While running the same command on Cluster B:

scala> import org.apache.avro.generic._
import org.apache.avro.generic._

scala> val c = GenericData.get()
c: org.apache.avro.generic.GenericData = org.apache.avro.generic.GenericData@72bec302

scala> c.getClass.getProtectionDomain().getCodeSource()
res0: java.security.CodeSource = (file:/usr/lib/hadoop/lib/bigquery-connector-0.7.7-hadoop2.jar <no signer certificates>)

Screenshot of Env on Cluster B. (Apologies for all the redactions). We've tried method described on here and here without any success.

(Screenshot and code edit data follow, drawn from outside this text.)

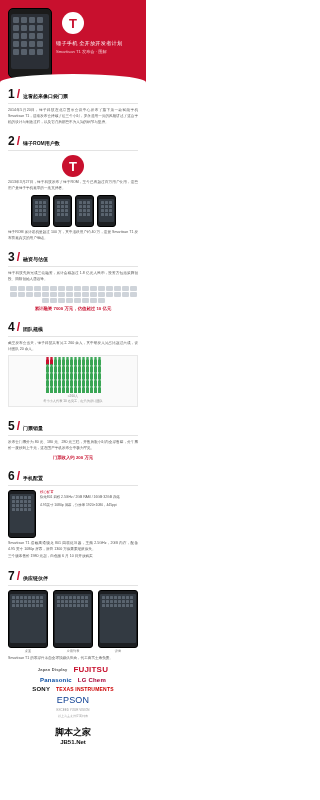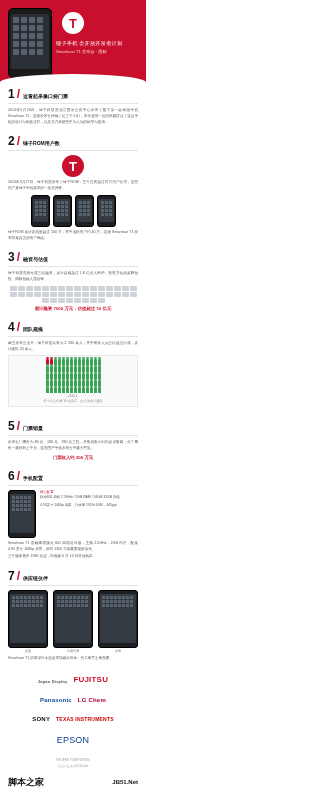--- a/index.html
+++ b/index.html
@@ -53,29 +53,29 @@
   .s5wrap{display:flex;gap:4px;align-items:flex-start;margin:3px 0;}
   .s5txt{flex:1;font-size:3.4px;line-height:1.6;color:#555;}
   .tagline{font-size:3.4px;color:#c8102e;}
 
   
   .s6row{display:flex;justify-content:space-between;gap:3px;margin:3px 0;}
   .s6cap{font-size:3.2px;color:#777;text-align:center;margin-top:1px;}
 
   
   .brands{margin-top:3px;}
-  .brandline{display:flex;align-items:flex-end;justify-content:center;gap:6px;margin:13px 0;}
+  .brandline{display:flex;align-items:center;justify-content:center;gap:6px;margin:3px 0;}
   .b{font-size:6px;font-weight:bold;letter-spacing:.2px;}
   .b.fujitsu{color:#c8102e;font-size:8px;}
   .b.pana{color:#0b4ea2;}
   .b.lg{color:#a50034;}
   .b.sony{color:#111;}
   .b.ti{color:#cc0000;font-size:5px;}
   .b.epson{color:#0b3d91;font-size:9px;font-weight:normal;}
-  .footer{background:#fff;padding:2px 8px 6px 8px;display:flex;align-items:center;justify-content:space-between;}
+  .footer{background:#fff;padding:2px 8px 6px 8px;display:flex;align-items:center;justify-content:space-between;flex-direction:column;}
   .foot-left{font-size:9px;font-weight:bold;color:#111;}
   .foot-right{font-size:6px;color:#111;font-weight:bold;}
   .tiny{font-size:3px;color:#999;text-align:center;margin-top:2px;}
 </style>
 </head>
 <body>
 
 <div class="page">
 
   <div class="hero">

This is really frustrating as the DataProc updates the image content without bumping the release version as the complete opposite of immutable releases. Now our code is broke and there is no way we could roll back to the previous version.


Solution

  • Sorry for the trouble! It's certainly not intended for breaking changes to occur within an image version. Note that subminor versions are rolled out "under the hood" for non-breaking bug fixes and Dataproc-specific patches.

    You can revert to using the 1.0.* version from before last week by simply specifying --image-version 1.0.8 when deploying clusters from the command-line:

    gcloud dataproc clusters create --image-version 1.0.8
    

    Edit: For additional clarification, we've investigated the Avro versions in question and verified that Avro version numbers actually did not change in any recent subminor Dataproc release. The core issue is that Hadoop itself has had a latent bug where Hadoop itself brings avro-1.7.4 under /usr/lib/hadoop/lib/ and Spark uses avro-1.7.7. Coincidentally Google's bigquery connectory also uses avro-1.7.7 but this turns out to be orthogonal to the known Spark/Hadoop problem with 1.7.4 vs 1.7.7. The recent image update was deemed nonbreaking because versions in fact did not change, but classloading ordering changed in a nondeterministic way where Hadoop's bad avro version used to be hidden from the Spark job by pure luck, and is no longer accidentally hidden in the latest image.

    Dataproc's preview image currently includes a fix to the avro version in the Hadoop layer which should make it into any future Dataproc 1.1 version when it comes out; you might want to consider trying the preview version to see if Spark 2.0 is a seamless transition.